Read The Complete Stories Page 14


  Now, no more of this. Never again. Oh, it had just been a bout of weakness; genius was the worst temptation. But afterward she’d returned so completely that she’d even had to start being careful again not to wear people down with her old penchant for detail. She clearly remembered her classmates at Sacré Coeur saying to her: “You’ve told it a thousand times!” she recalled with an embarrassed smile. She’d returned so completely: now she got tired every day, every day her face would sag at dusk, and then night would take on its former purpose, it wasn’t just the perfect starlit night. And everything lined up harmoniously. And, as with everyone else, each day wore her out; like everyone else, human and perishable. No longer that perfection, no longer that youth. No longer that thing that one day had spread brightly, like a cancer, to her soul.

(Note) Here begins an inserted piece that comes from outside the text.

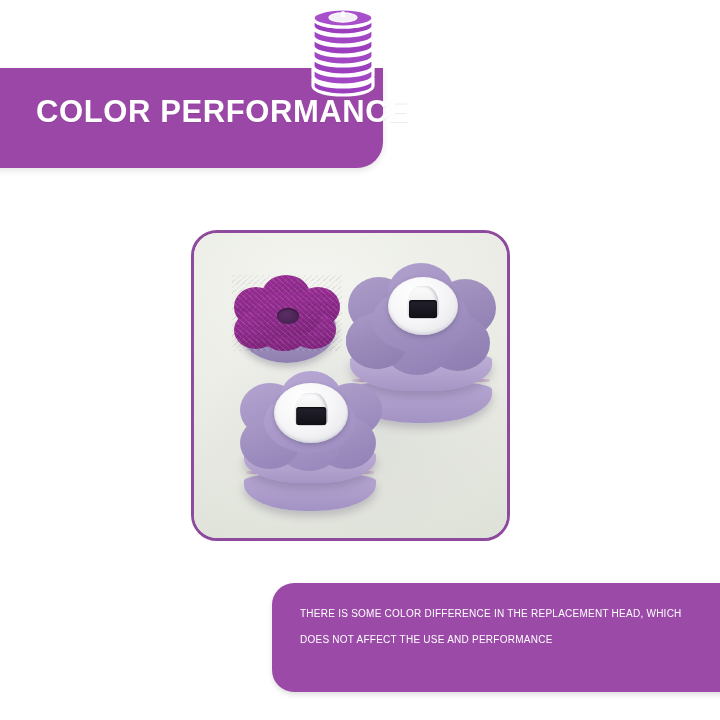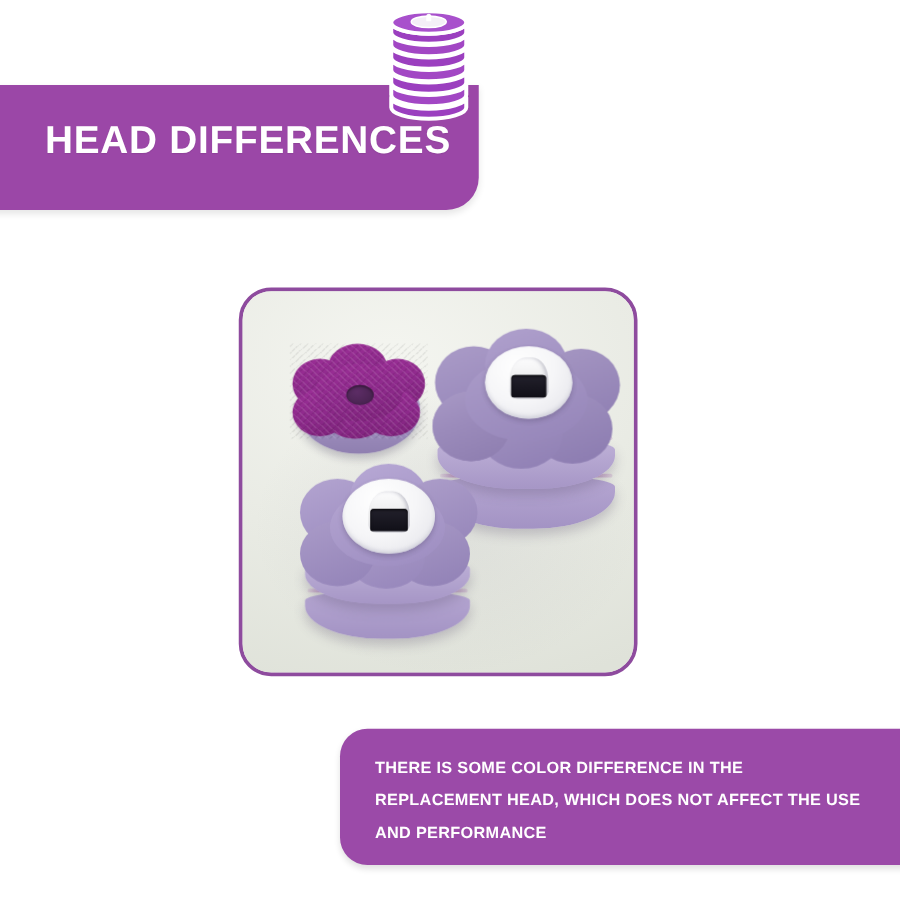"HEAD DIFFERENCES" div.header-title { text: HEAD DIFFERENCES -> COLOR PERFORMANCE }
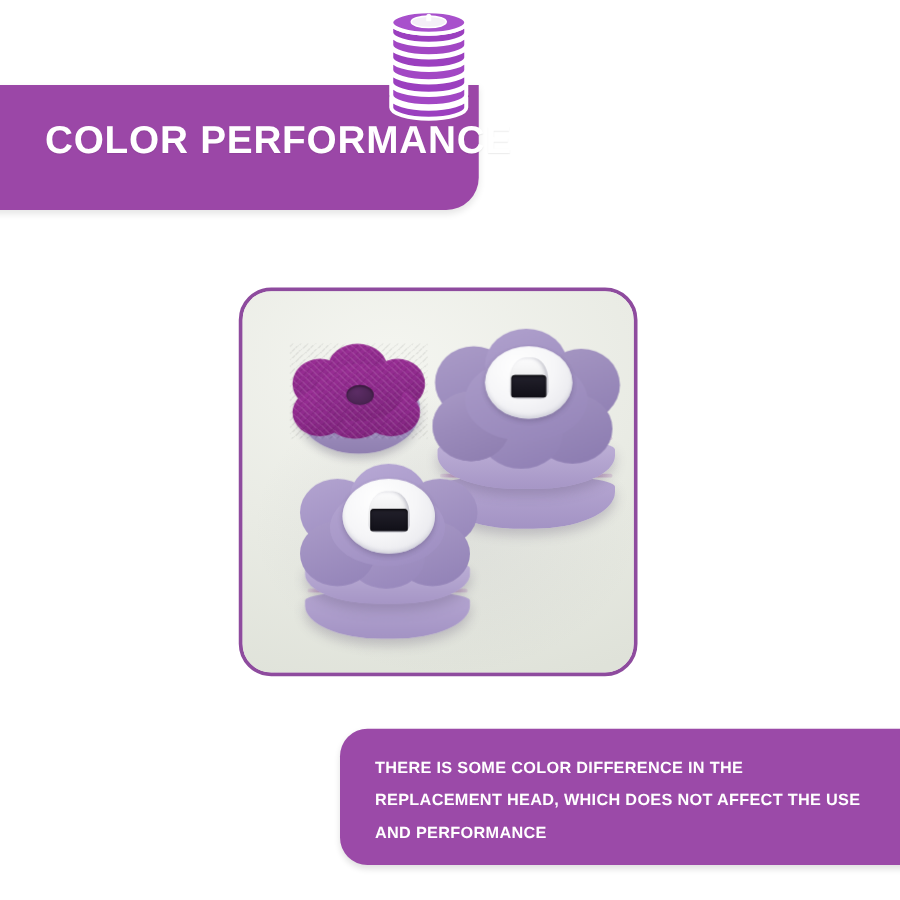"THERE IS SOME COLOR DIFFERENCE" .caption-text { font-size: 13px -> 10px; font-weight: 700 -> 400 }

  She opened her sleep-laden eyes, feeling the nice solid glass in her hands, but closed them again with a comfortable smile of fatigue, bathing like some nouveau riche in all her particles, in that familiar and slightly nauseating water. Yes, slightly nauseating; what did it matter, since she too was a bit nauseating, she was well aware. But her husband didn’t think so, and so what did it matter, since thank God she didn’t live in an environment that required her to be more clever and interesting, and she’d even freed herself from high school, which had so awkwardly demanded that she stay alert. What did it matter. In fatigue—she’d ironed Armando’s shirts, not to mention she’d gone to the farmers’ market that morning and lingered there so long, with that pleasure she took in making the most of things—in fatigue there was a nice place for her, the discreet and dulled place from which, so embarrassingly for herself and everyone else, she had once emerged. But, as she kept saying, thank God, she’d returned.

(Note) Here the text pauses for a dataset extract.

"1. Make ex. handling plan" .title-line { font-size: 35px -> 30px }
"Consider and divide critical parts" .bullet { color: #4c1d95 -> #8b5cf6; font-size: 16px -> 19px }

  And if she sought with greater faith and love, she would find within her fatigue that even better place called sleep. She sighed with pleasure, in a moment of spiteful mischief tempted to go along with that warm exhalation that was her already somnolent breathing, tempted to doze off for a second. “Just a second, just one little second!” she begged herself, flattered to be so drowsy, begging pleadingly, as if begging a man, which Armando had always liked.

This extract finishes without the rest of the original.